How long, O Lord?
Will you forget me forever?
How long will you hide your face from me?
How long must I bear pain in my soul,
this sorrow in my heart day and night?
How long will my enemy triumph over me?
Look on me and answer, Lord my God.
In the book of psalms we encounter voices of exuberant praise and confident teaching, as well as voices of lament and questioning. How long? Four times in Psalm 13 the question rises from the heart to the heavens, and there is no answer, only this outpouring of a longing to be remembered, noticed, heard, and answered. How long, O Lord? How long until I can come to you once again with songs of joyful praise?
We don’t know. All we do know is to let the questions rise with honesty, seeking answers, waiting for answers, knocking on heaven’s door, day and night. Prayer born of gratitude flies up like a bird, but when prayer is little more than painful longing, the night can be long, much longer than it was for those Chilean miners.

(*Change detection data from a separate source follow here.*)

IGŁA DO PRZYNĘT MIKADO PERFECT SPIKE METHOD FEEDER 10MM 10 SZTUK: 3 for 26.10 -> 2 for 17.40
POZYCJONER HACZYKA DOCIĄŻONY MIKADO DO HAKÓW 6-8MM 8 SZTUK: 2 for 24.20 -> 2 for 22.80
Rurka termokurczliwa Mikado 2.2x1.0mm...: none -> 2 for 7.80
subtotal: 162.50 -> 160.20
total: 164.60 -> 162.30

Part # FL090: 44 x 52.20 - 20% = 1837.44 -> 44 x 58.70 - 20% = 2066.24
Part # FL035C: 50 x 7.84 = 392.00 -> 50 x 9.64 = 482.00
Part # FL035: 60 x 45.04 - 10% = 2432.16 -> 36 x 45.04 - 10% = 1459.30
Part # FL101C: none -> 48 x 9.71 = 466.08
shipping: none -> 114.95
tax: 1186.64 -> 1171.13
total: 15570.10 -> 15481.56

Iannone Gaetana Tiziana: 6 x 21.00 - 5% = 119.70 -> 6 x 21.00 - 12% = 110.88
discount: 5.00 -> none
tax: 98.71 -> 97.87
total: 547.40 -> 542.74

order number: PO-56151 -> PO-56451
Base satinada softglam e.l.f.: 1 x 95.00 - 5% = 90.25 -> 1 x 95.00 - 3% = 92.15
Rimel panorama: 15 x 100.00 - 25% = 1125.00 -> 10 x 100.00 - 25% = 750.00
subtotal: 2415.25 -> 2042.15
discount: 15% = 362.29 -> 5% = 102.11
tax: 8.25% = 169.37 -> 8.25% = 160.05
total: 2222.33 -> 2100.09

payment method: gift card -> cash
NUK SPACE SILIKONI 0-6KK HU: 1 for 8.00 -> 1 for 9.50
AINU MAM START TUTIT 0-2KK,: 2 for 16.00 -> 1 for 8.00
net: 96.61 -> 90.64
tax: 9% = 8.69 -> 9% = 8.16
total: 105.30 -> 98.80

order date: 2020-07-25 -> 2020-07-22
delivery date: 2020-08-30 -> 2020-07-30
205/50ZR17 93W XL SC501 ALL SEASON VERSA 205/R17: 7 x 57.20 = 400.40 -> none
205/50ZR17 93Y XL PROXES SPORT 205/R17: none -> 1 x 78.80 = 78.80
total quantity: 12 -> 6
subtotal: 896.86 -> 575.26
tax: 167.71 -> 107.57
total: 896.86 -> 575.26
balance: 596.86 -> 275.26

And sometimes the moment when we have to put on sunglasses because the light of day is so much brighter than what our eyes have gotten used to, sometimes that moment doesn’t come.
We pray fervently that our friend will be cured of cancer and live, and the battle is fierce and long, but the moment doesn’t come and she dies, too young.
We pray for an end to violence and war, but the past has a powerful hold on the present, and the moment doesn’t come, and people young and old continue to die on battlefields, in their own homes, and in the streets of our cities.
We pray, and sometimes we wonder if perhaps we should be less bold in our prayers: lower our expectations to reduce the impact of the disappointment, only ask for patience and the strength to take whatever life throws at us? Or we stop praying altogether. If we don’t get our hopes up, perhaps we don’t fall so hard?
Jesus told the disciples a story about a judge and a widow. A widow in Jesus’ time was in a very vulnerable position. When her husband died, all his belongings became the property of his sons or brothers, and she depended entirely on them for her survival. They had certain responsibilities, but that didn’t necessarily mean they took them seriously; disputes involving widows and orphans were quite common. It was the judges’ responsibility to help resolve those disputes in the community.
Moses had charged Israel’s judges saying,
Give the members of your community a fair hearing, and judge rightly between one person and another, whether citizen or resident alien. You must not be partial in judging: hear out the small and the great alike; you shall not be intimidated by anyone, for the judgment is God’s. Deuteronomy 1:16-17
Now this widow had Moses and the prophets on her side, but the judge ignored her. He was a man without shame. Didn’t want to hear her case. Pretended she wasn’t there. Expected her to go away. Ignored her plea for justice. And she had nowhere else to go. No friends in high places, no advocate. All she had was this remarkable capacity to make a scene, and she made good use of it.
She didn’t go away. She stood outside the courtroom shouting, “Give me justice.” She knocked on his door, “Give me justice.” She caught him on the street on his way to lunch, “Give me justice.” She left messages on his answering maching, “Give me justice.” She even followed him to the golf course, shouting, “Give me justice.” She was unrelenting, untiring, insistent and shameless.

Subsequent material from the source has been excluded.